The Shintoyone Dam (新豊根ダム) is a multipurpose dam in the village of Toyone in the Aichi Prefecture of Japan.

==History==
The potential of the Tenryū River valley for hydroelectric power development was realized by the Meiji government at the start of the 20th century. The Tenryū River was characterized by a high volume of flow and a fast current. Its mountainous upper reaches and tributaries were areas of steep valleys and abundant rainfall, and were sparsely populated. However, the bulk of investment in hydroelectric power generation in the region was centered on the Ōi River, and it was not until the Taishō period that development began on the Tenryū River. With the completion of the Sakuma Dam, one of the tallest dams in Japan, on the main stream of the Tenryū River, developers turned their eyes to the confluence of the Ōnyugawa (大入川), a major tributary of the Tenryū River, and the Ōchisegawa (大千瀬川) in Aichi Prefecture. The Ōnyugawa was also of interest in that it was prone to flooding.

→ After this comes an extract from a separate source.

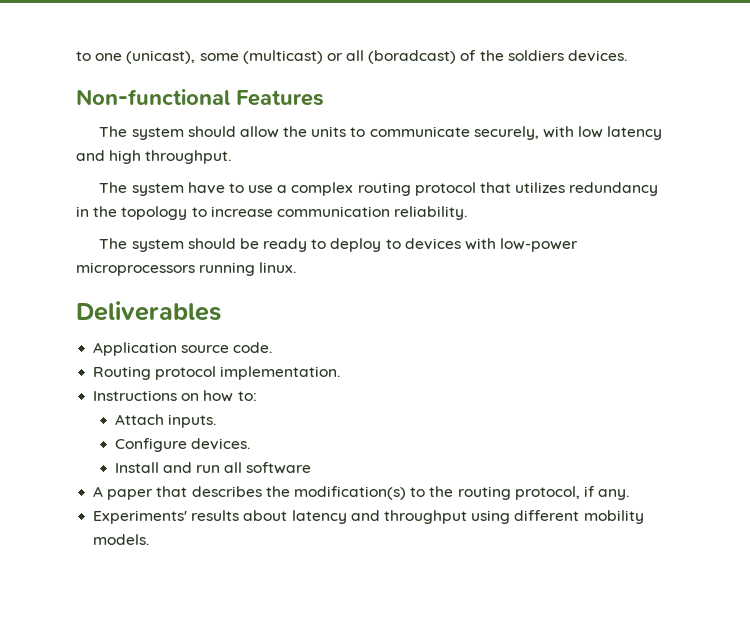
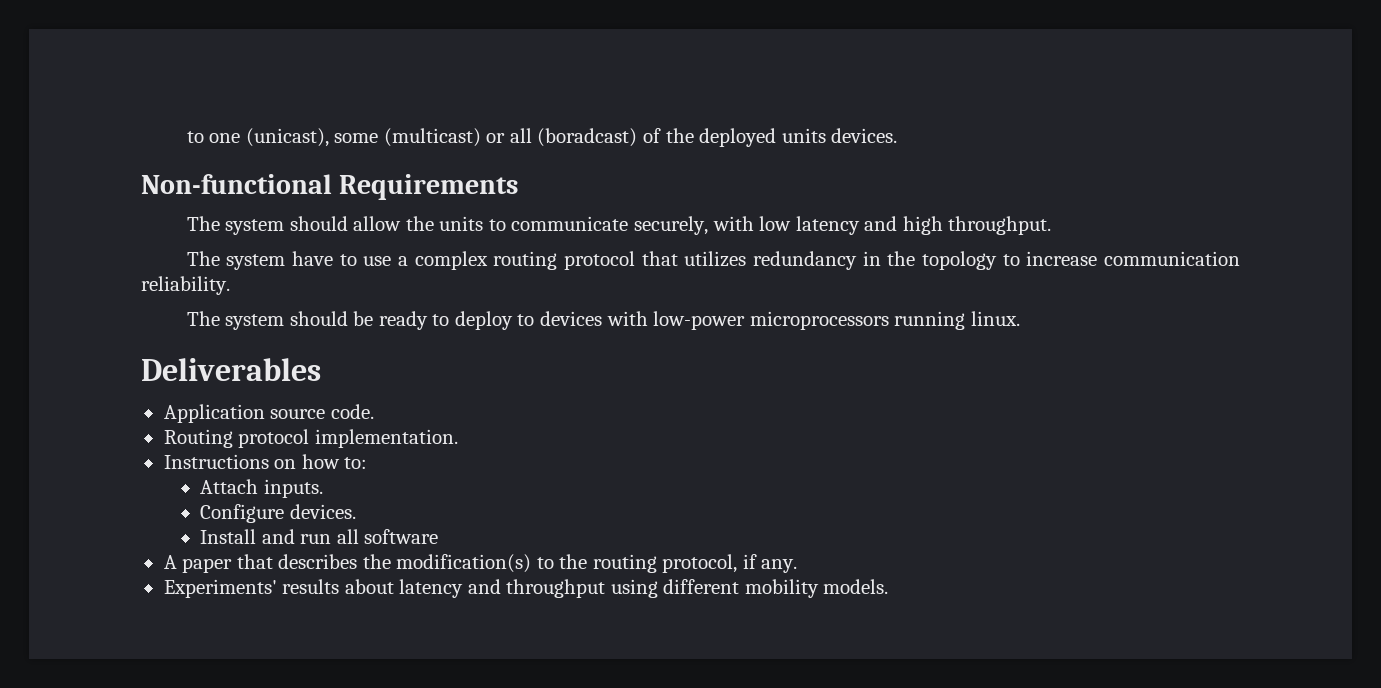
- to one (unicast), some (multicast) or all (boradcast) of the soldiers devices.
+ to one (unicast), some (multicast) or all (boradcast) of the deployed units devices.
- Non-functional Features
+ Non-functional Requirements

Preliminary design work began in 1962, with construction beginning in 1969 after some opposition from the 100 households who needed to be relocated, and over increasing controversy regarding the issues of dams on the Tenryū and Ōi rivers rapidly filling with sand and silt from the mountains upstream, with the resultant reduction of the amount of sand and silt reaching the river mouth creating problems with coastal erosion. Construction was completed by the Kumagai Gumi in August 1973.

==Design==
The Shintoyone Dam is a concrete arch dam with a height of 116.5 m meters and a length of 311 m. It impounds a reservoir called Lake Midori (はみどり湖, midoriko) with a surface area of 156.0 ha. The catchment basin for the reservoir is 136.3 km2 square kilometers. The reservoir is connected by two 1884 m tunnels to the 1125 MW pumped-storage hydroelectric power plant constructed next to the Sakuma Dam which creates the lower reservoir of the scheme.

==Surroundings==
The Shintone Dam Reservoir is a popular attraction as the surrounding area is part of the Tenryū-Okumikawa Quasi-National Park.